3. one who is considered socially unacceptable or ill-mannered; thus bounderish adj. [orig. university use, one who ‘bounds’ about; but note cit. 1889–90. The individual so branded may not be intrinsically ill-mannered, but has been declared so by the prevailing standards of his fellows; post-1930s use usu. ironic or historic].

[Aus]Examiner 18 Dec. 10/1: He was officially reported as having introduced the the mess ‘cads’ and ‘bounders’ [...] in proof of the position that they were ‘bounders’ it is alleged that they came into mess room in flannel boating-jackets.
[UK]Hants Teleg. 29 Sept. 11/6: He has an idea that to call a man a ‘bally bounder’ is quite the ducal thing.
[Aus]Truth (Sydney) 8 Apr. 1/1: Charlie Lett [...] will probably resent John Burns’ reference to the ‘Colonial Bounders’.
[UK]W. Pett Ridge Mord Em’ly 289: A dirty, low, sneaking, rotten bounder!
[UK]Boy’s Own Paper 20 Oct. 38: Anyone could see with half an eye that he was a regular bounder.
[Aus]Sun. Times (Perth) 17 Jan. 1/1: His chief is waiting anxiously for the trouble-buying bounder to again distinguish himself.
[UK]Marvel 5 Feb. 6: ‘Dashed cheek,’ said one of them irritably. ‘What a bounder!’.
[Aus]Sun. Times (Perth) 23 Jan. 2nd sect. 1/1: They Say [...] That a Bayswater bounder runs a risk of being punched on the point.
[UK]Harrington & Powell [perf. Marie Lloyd] Put On Your Slippers 🎵 Now Bertie was a bounder - yes - and regular hot stuff too.
[US]Day Book (Chicago) 10 July 19/3: The average titled bounder [...] if he told the truth, would drop on his knees and cry, ‘Darling, I love you for your pelf alone’.
[UK]‘Sapper’ Mufti 66: To her he was never the vain, strutting little bounder making himself ridiculous and offensive by turn.
[US]O.O. McIntyre New York Day by Day 18 Sept. [synd. col.] Bounderish philanderers who peregrinate [...] from dance temple to cafe.
[US]D. Runyon ‘The Three Wise Guys’ in Runyon on Broadway (1954) 407: Only a bounder and a cad will walk away from a sick doll.
[US](con. 1944) N. Mailer Naked and Dead 84: I’m just a bounder.
[UK]F. Norman Fings II i: Some bounder broke in last night and stole a whole lot of things.
[UK]Wodehouse Jeeves in the Offing 8: Now here the bounder was, bobbing up right in my midst.
[UK]P. Fordham Inside the Und. 31: Young Fred [...] would be called a cad and a bounder.
[Aus]R.G. Barrett Godson 58: ‘I kneed the bounder in the cods’.
[UK]Observer Screen 20 June 10: Terry-Thomas playing upper class twit and bounder.
[UK]J.J. Connolly Layer Cake 88: They [i.e. rich women] love a bounder.
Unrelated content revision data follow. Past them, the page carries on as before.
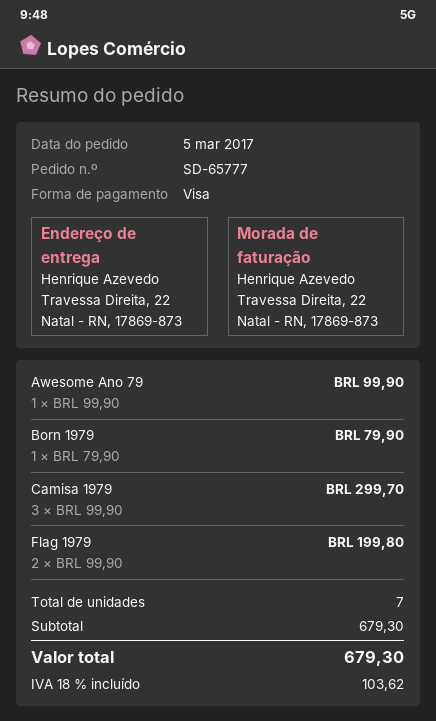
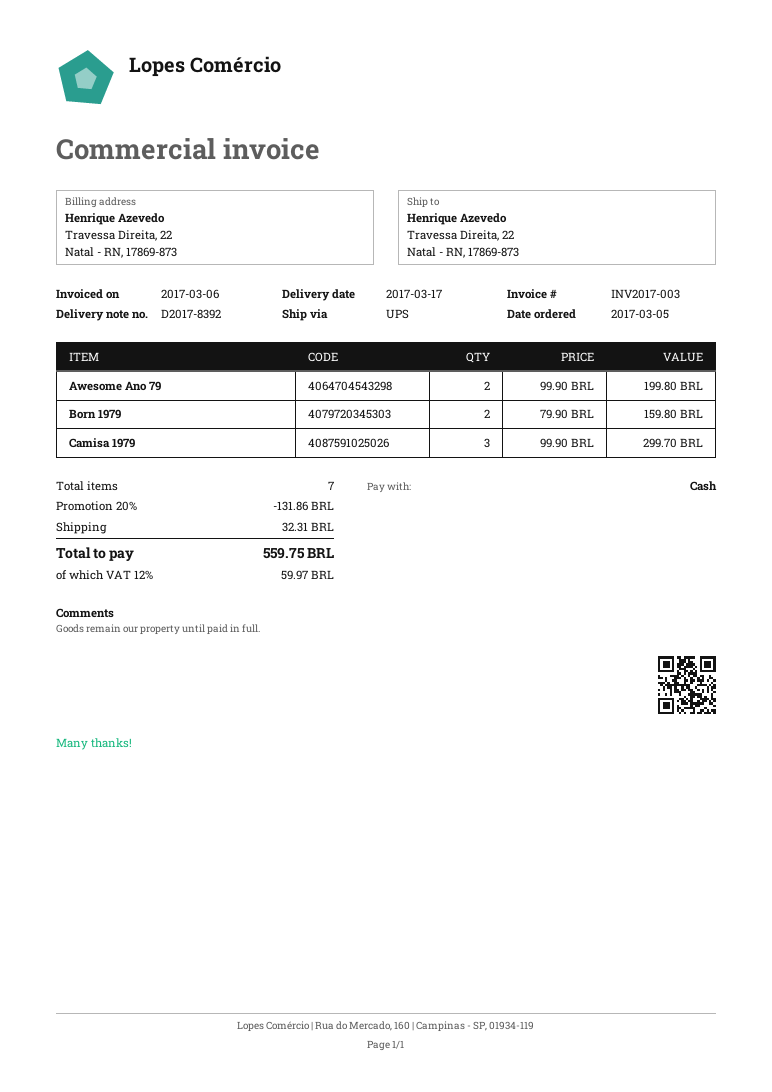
payment method: Visa -> cash
Awesome Ano 79: 1 x 99.90 = 99.90 -> 2 x 99.90 = 199.80
Born 1979: 1 x 79.90 = 79.90 -> 2 x 79.90 = 159.80
Flag 1979: 2 x 99.90 = 199.80 -> none
discount: none -> 20% = 131.86
shipping: none -> 32.31
tax: 18% = 103.62 -> 12% = 59.97
total: 679.30 -> 559.75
4. (Aus.) in attrib. use of sense 3.

[Aus]Sydney Sportsman (Surry Hills, NSW) 1 May 1/6: The man Hogan was a punter, / And he tried to struggle through / For to pay them bounder bookies.
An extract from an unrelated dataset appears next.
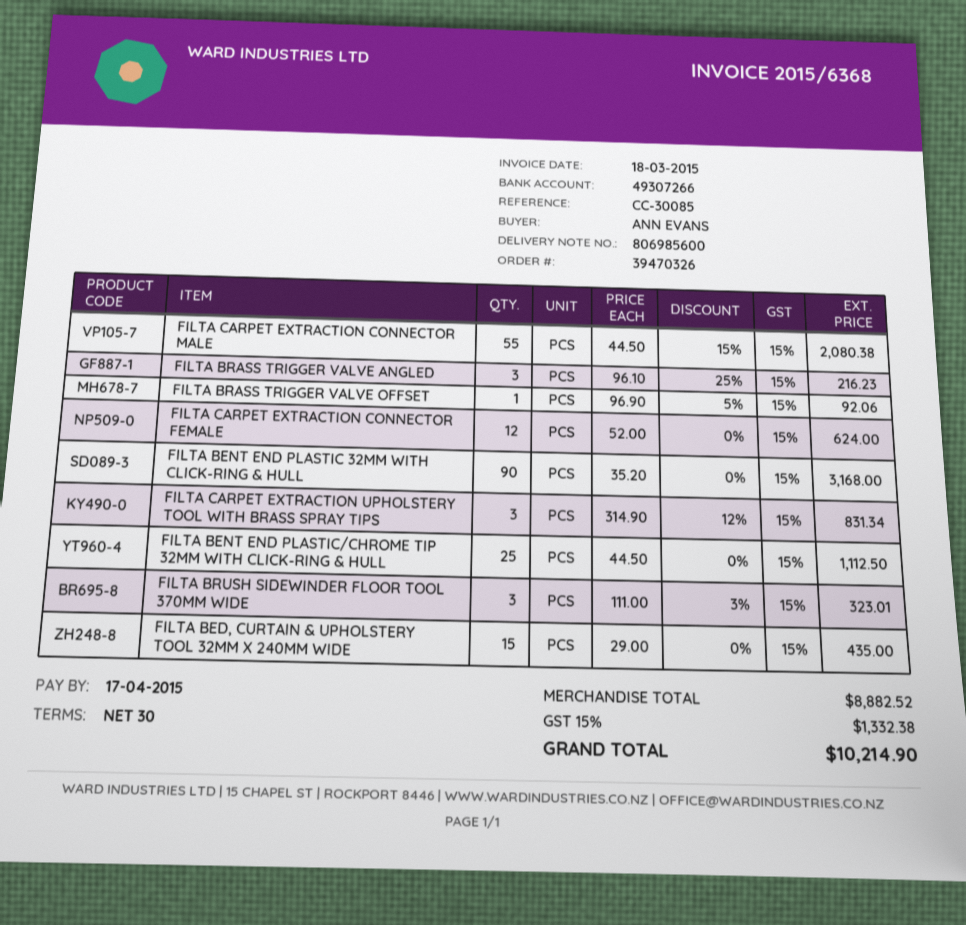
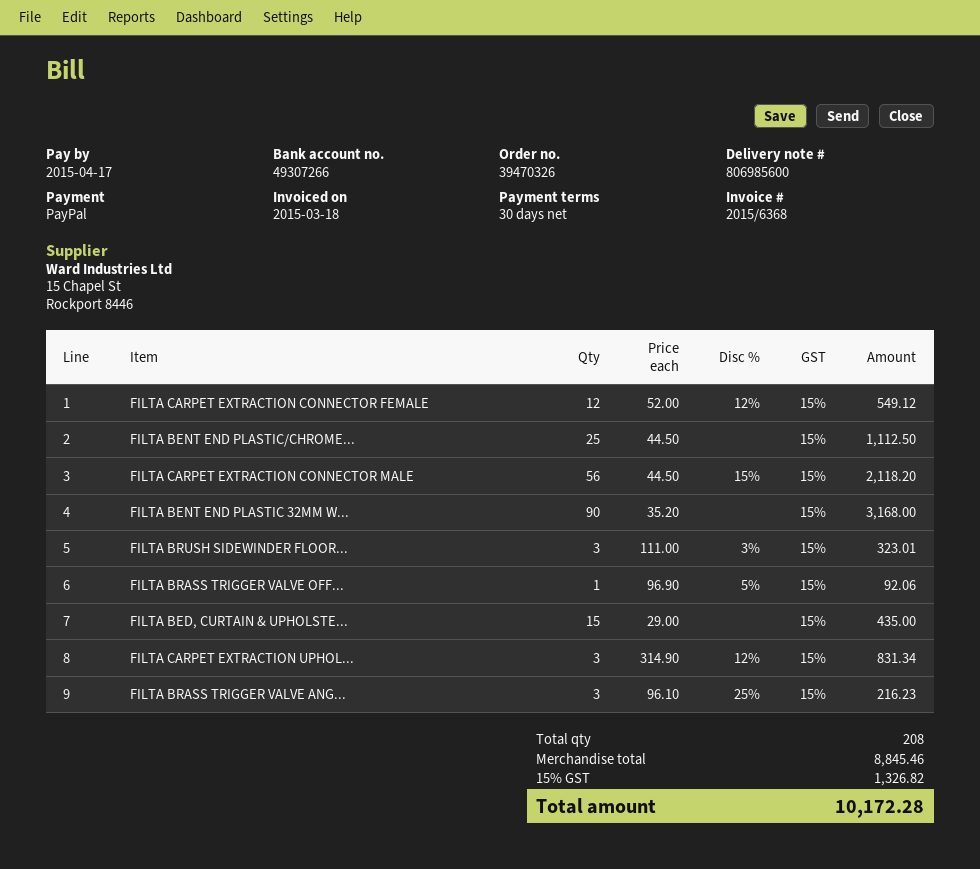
FILTA CARPET EXTRACTION CONNECTOR MALE: 55 x 44.50 - 15% = 2080.38 -> 56 x 44.50 - 15% = 2118.20
FILTA CARPET EXTRACTION CONNECTOR FEMALE: 12 x 52.00 = 624.00 -> 12 x 52.00 - 12% = 549.12
subtotal: 8882.52 -> 8845.46
tax: 15% = 1332.38 -> 15% = 1326.82
total: 10214.90 -> 10172.28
5. a person, with no derog. overtones.

[UK] ‘My Sally’ in Baumann (1902) cxix: My Sally’s a nippy bounder.
[UK]Sporting Times 22 Mar. 1/5: I’ve ’ad to lumber the old woman’s boots to pay the ’earing fee, and the bally old bounder’s stone deaf!
[Aus]H. Lawson ‘The Ballad of the Elder Son’ in Roderick (1967–9) II 74: But put me on at anything, / I’ll graft with any bounder here.
[US]Capricorn (Rockhampton, Qld) 20 Dec. 19/1: Hello there, you old bounder.